À l’âge adulte les couches de vêtements s’effaceront, les couches désormais plaquées sur le cœur. Les adultes refermeront le livre, assurément émus, une lente conversation adressée aux noms du début, les modèles collés sur les murs, les posters jadis pour regarder plus haut que soi. La première image de soi. L’adulte, revenu, se souviendra des arrières du gymnase, de la place, du café. Du bahut, mémorial d’automatismes, et du vieil arbre dans la cour, haut lieu du dialogue circulaire. Il faut rester assis pour être bien en place plus tard à son travail. Emmagasiner un CDI (Centre de Documentation et d’Information. Le mot bibliothèque ? Entre une collection d’ouvrages ou un meuble, il fallut faire un choix) rayons par rayons alors que tout, tout le corps crie lâche-moi !

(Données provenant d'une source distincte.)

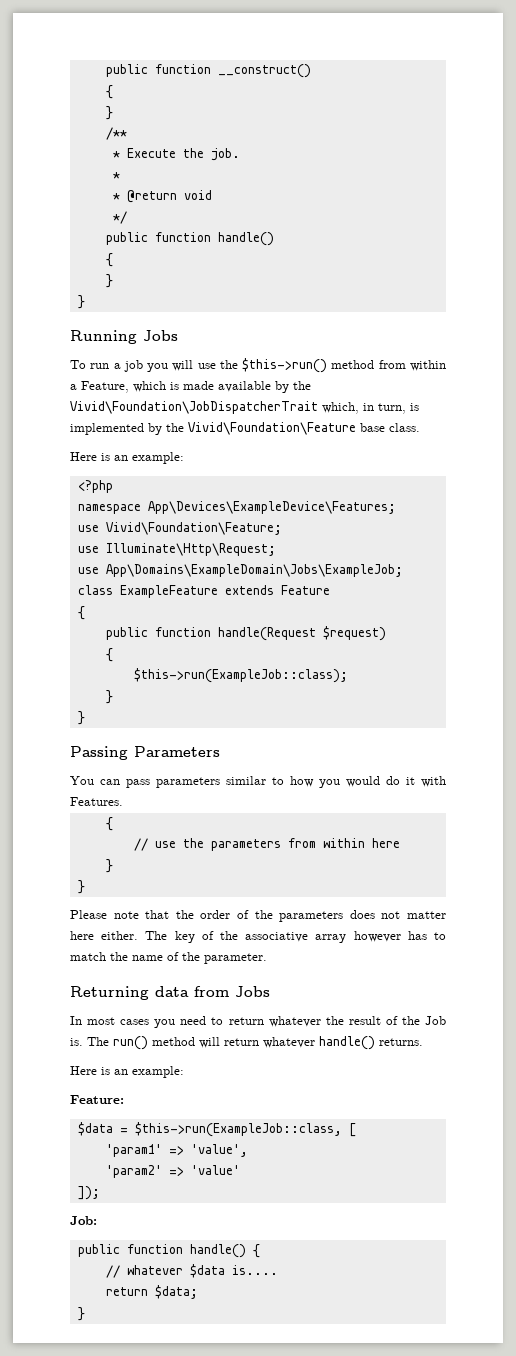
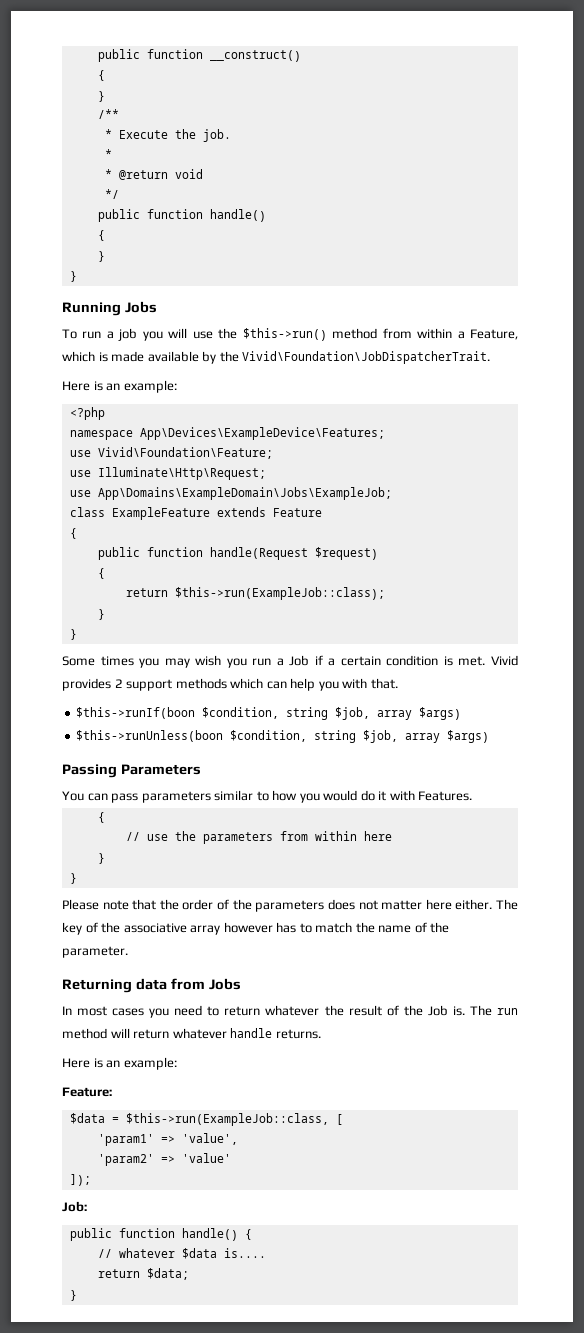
[70,401,419,414] [70,422,420,435] Vivid\Foundation\JobDispatcherTrait which, in turn, is implemented by the Vivid\Foundation\Feature base class. -> [242,351,491,364] Vivid\Foundation\JobDispatcherTrait.
(113, 655) none -> [125,588,168,597] return
(85, 718) none -> [62,655,519,668] [62,678,398,691] [76,707,462,720] [76,730,490,743] // Some times you may wish you run a Job if a certain condition is met. Vivid provides 2 support methods which can help you with that. // $this->runIf(boon $condition, string $job, array $args) // $this->runUnless(boon $condition, string $job, array $args)
[113,1036,148,1050] run() -> [496,1008,518,1015] run
[319,1036,375,1050] handle() -> [230,1028,273,1038] handle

Déplier son corps en gestation, à l’air libre, à son seul rythme, et apprendre la vie par les mains. Apprendre avec soi et avec l’aide des autres. L’adolescence tendue vers cette première fois, unique et effrayante. Pour faire entrer en soi le monde et le perforer simultanément. L’autre et le monde. Et faire jaillir dans un cri véritable, l’être unifié.

Sinon ?

L’adulte croira échapper aux cycles de la vie et ses passages, croyant laisser derrière lui sa peau d’avant. Il espèrera renaître sur ses enfants à qui il fera les mêmes promesses. Une part du monde, une part de soi, une vie à part. Il taira soigneusement l’être qu’il fut, le perdra ou l’oubliera dans les décombres de ses assauts. Ne pas avoir connu les hommes ou les femmes que furent les deux parents. Quel gâchis.

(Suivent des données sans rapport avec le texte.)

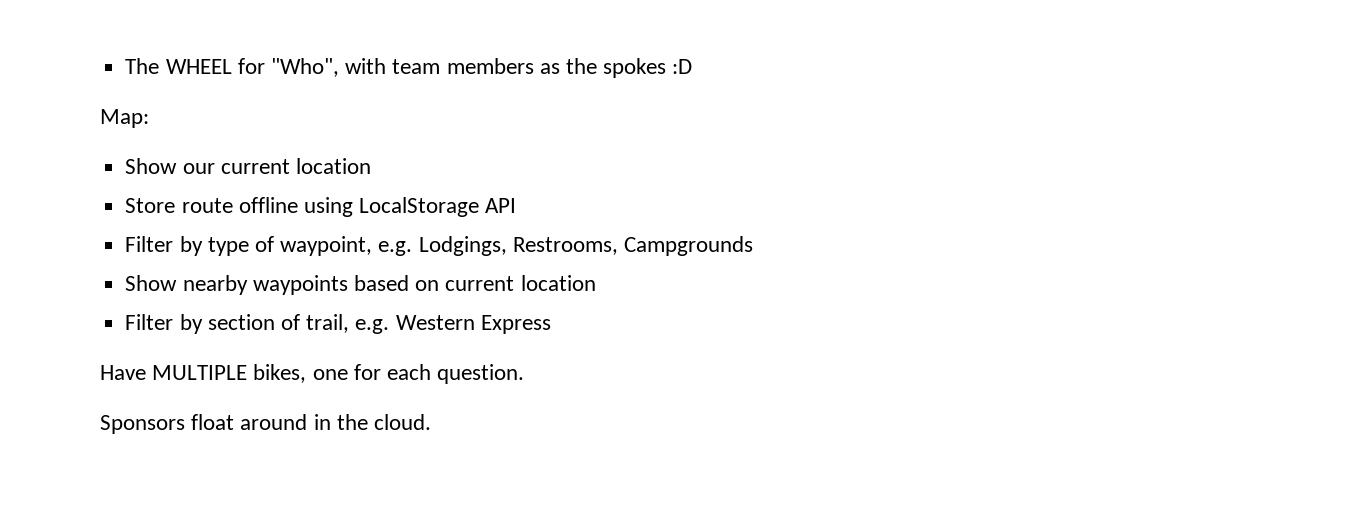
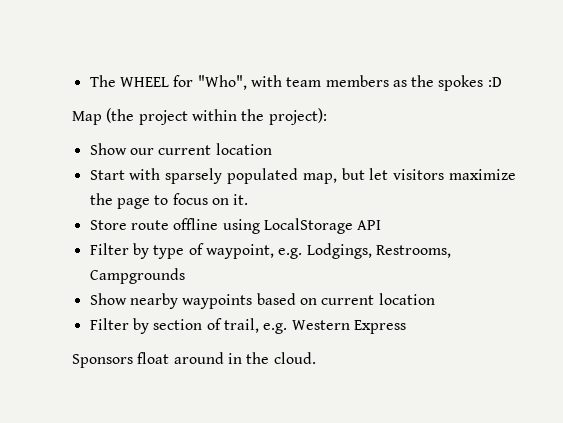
[100,109,149,128] [125,158,371,174] Map: // Show our current location -> [72,108,327,125] [89,143,272,155] [89,168,516,184] [89,193,249,209] Map (the project within the project): // Show our current location // Start with sparsely populated map, but let visitors maximize the page to focus on it.
[100,364,525,384] // Have MULTIPLE bikes, one for each question. -> (406, 327) none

L’adulte se reprendra en pleine face les mêmes torsions, les mêmes remords transmis, autrement contradictoires.

À moins qu’il ne faille revenir au milieu du livre ?

« Revenir à l’amour.

Revenir à l’amour.

Revenir à l’amour.

Laisser dix lignes ou laisser l’espace blanc pour comprendre.

Je me contente de ce que je n’ai pas. Notre mesure, notre cri, ce hurlement au fond de l’espoir ».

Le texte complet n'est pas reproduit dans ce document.